Steven E. Harris wrote:
That's not variation in whitespace, it's variation in expression
boundaries. We do the same thing with our (Western) written languages:
letters, words, phrases, sentences, and paragraphs. Would you say that
our written language is "sensitive to whitespace" because the
following mean something different?
catalog
cat a log
Um, absolutely.
C programs can be smashed onto one line (most of the time) with almost
no change in semantics or tokenizing. C isn't insensitive to it (as I
showed ... "a = *x/*y;" is another nice one), but normally it is the
case. Tokens parse the same; separators stay the same; the meaning
stays the same.
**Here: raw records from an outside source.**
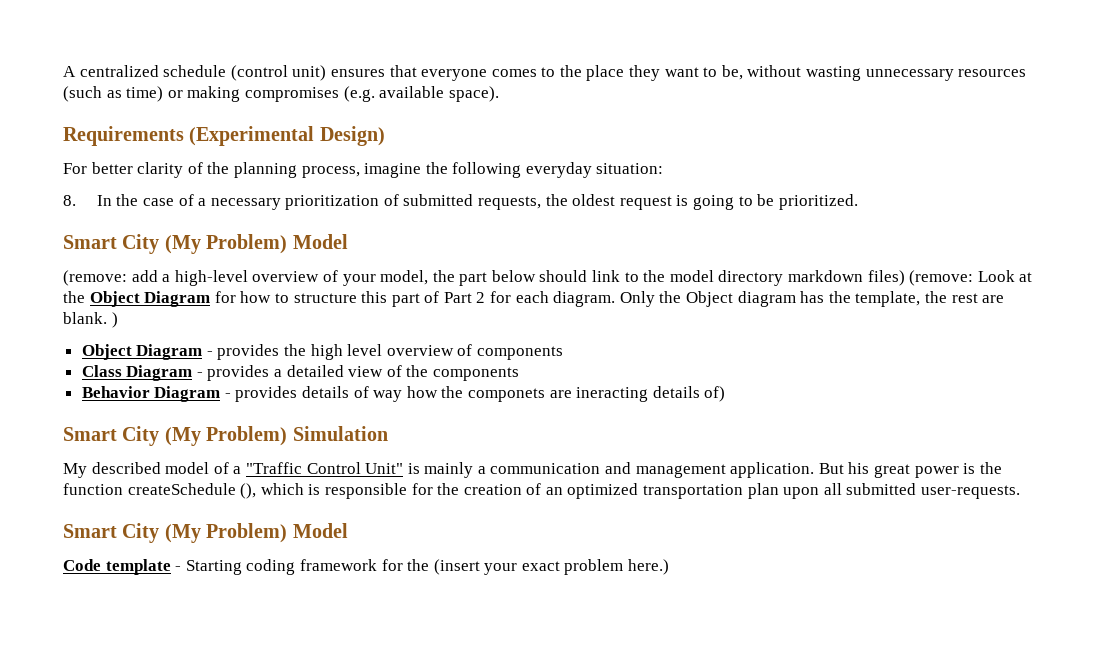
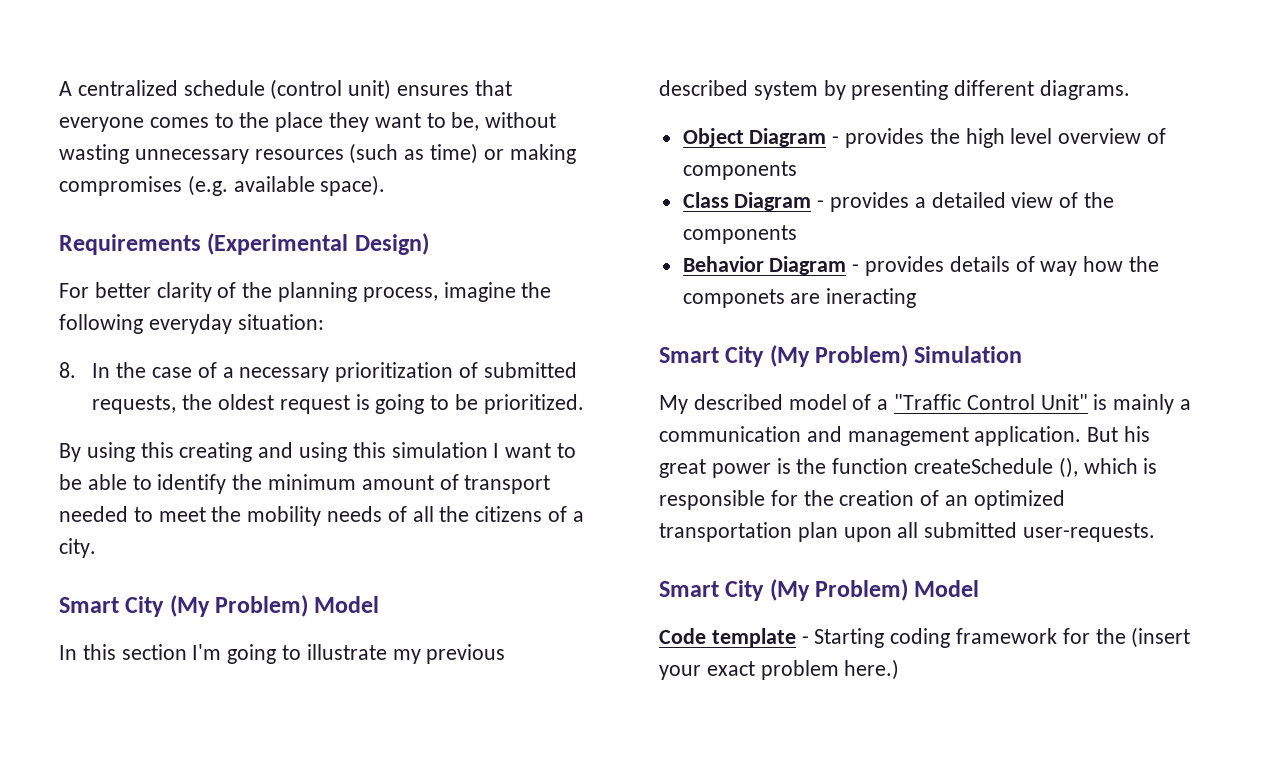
[63,234,348,254] [63,270,1033,286] [63,291,1005,307] [63,312,118,328] // Smart City (My Problem) Model // (remove: add a high-level overview of your model, the part below should link to the model directory markdown files) (remove: Look at the Object Diagram for how to structure this part of Part 2 for each diagram. Only the Object diagram has the template, the rest are blank. ) -> [59,442,577,462] [59,474,551,494] [59,506,584,526] [59,538,96,558] [59,595,380,617] [59,644,506,664] [659,80,1131,100] // By using this creating and using this simulation I want to be able to identify the minimum amount of transport needed to meet the mobility needs of all the citizens of a city. // Smart City (My Problem) Model // In this section I'm going to illustrate my previous described system by presenting different diagrams.
[652,386,726,402] details of) -> (917, 298) none

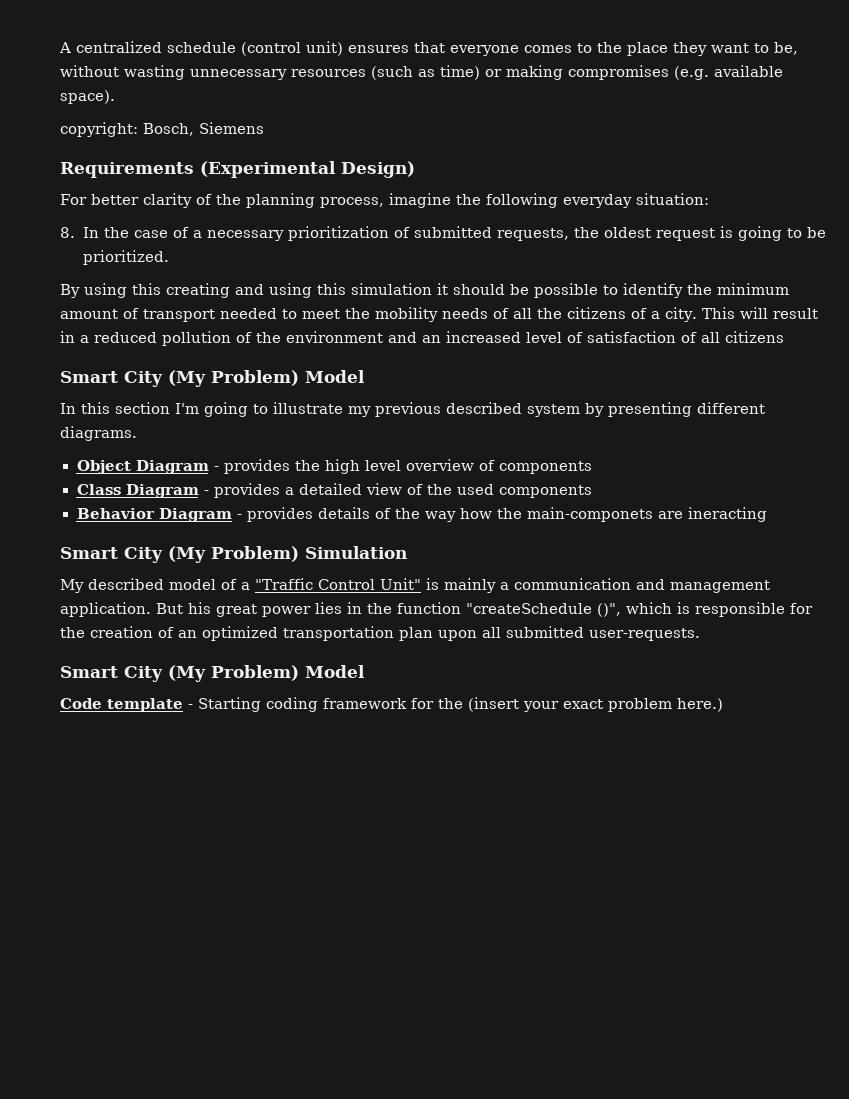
(386, 185) none -> [60,122,264,137] // copyright: Bosch, Siemens
[493,443,577,458] [59,474,127,490] I want to be able -> [437,283,598,298] it should be possible
(96, 548) none -> [701,307,818,319] [60,331,784,346] This will result in a reduced pollution of the environment and an increased level of satisfaction of all citizens
(1115, 200) none -> [456,484,494,495] used
(1035, 264) none -> [394,508,420,519] the
[682,289,785,308] componets -> [526,507,653,522] main-componets
[776,457,1078,478] is the function createSchedule (), -> [315,602,621,617] lies in the function "createSchedule ()",

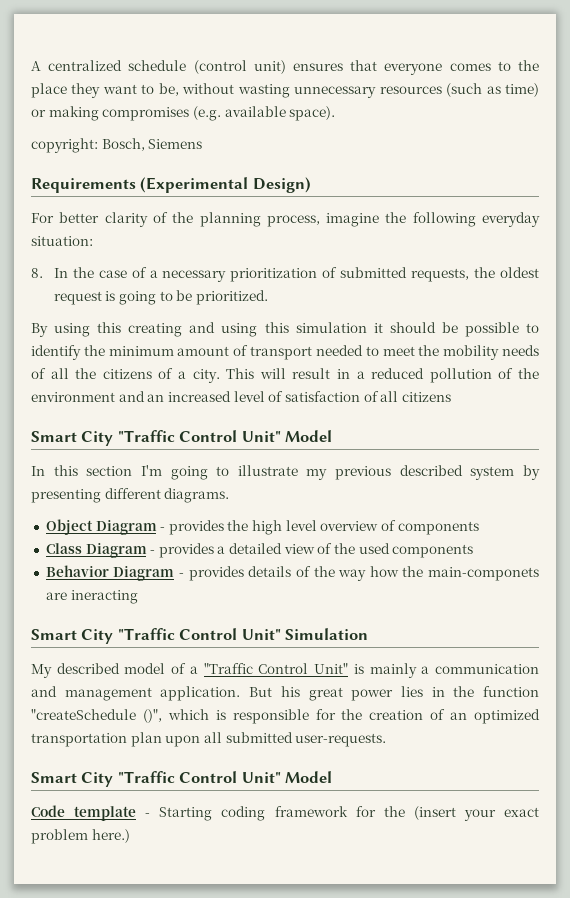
[168,370,299,387] (My Problem) -> [117,430,281,442] "Traffic Control Unit"
[168,546,299,563] (My Problem) -> [117,628,281,640] "Traffic Control Unit"
[168,665,299,682] (My Problem) -> [117,771,281,783] "Traffic Control Unit"

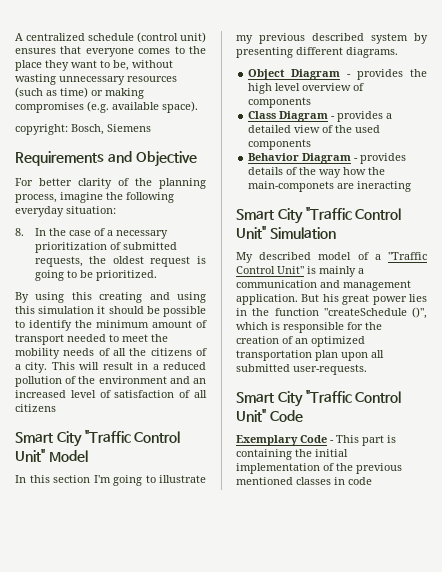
[140,177,311,193] (Experimental Design) -> [107,151,197,167] and Objective
[285,771,333,783] [31,805,540,821] [31,829,130,844] Model // Code template - Starting coding framework for the (insert your exact problem here.) -> [269,410,303,422] [236,435,396,446] [236,449,348,460] [236,463,402,474] [236,477,372,485] Code // Exemplary Code - This part is containing the initial implementation of the previous mentioned classes in code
Unfortunately, in programming languages, things have to
*always* be true in order to take advantage of them because computers
have the intelligence of a box of rocks.
In English, on the other hand, if sentences are smashed together without
whitespace, you can get complete meaning changes. Part of it is
inherent ambiguity: "Eats shoots and leaves" has ambiguity in spoken
language without context--"to ward" is different from "toward" in
written language without context.
"Whitespace" == "word separator" in English. It's really important.
Even *with* whitespace, somoething like "Eats shoots and leaves" is
ambiguous without punctuation.
An interesting aside for those learning Japanese. Learn Kanji; don't
try to "just" learn Kana. Even Japanese natives have trouble reading
Kana-only, it's like reading English without whitespace. The Kanji
often serve as word separators in written Japanese.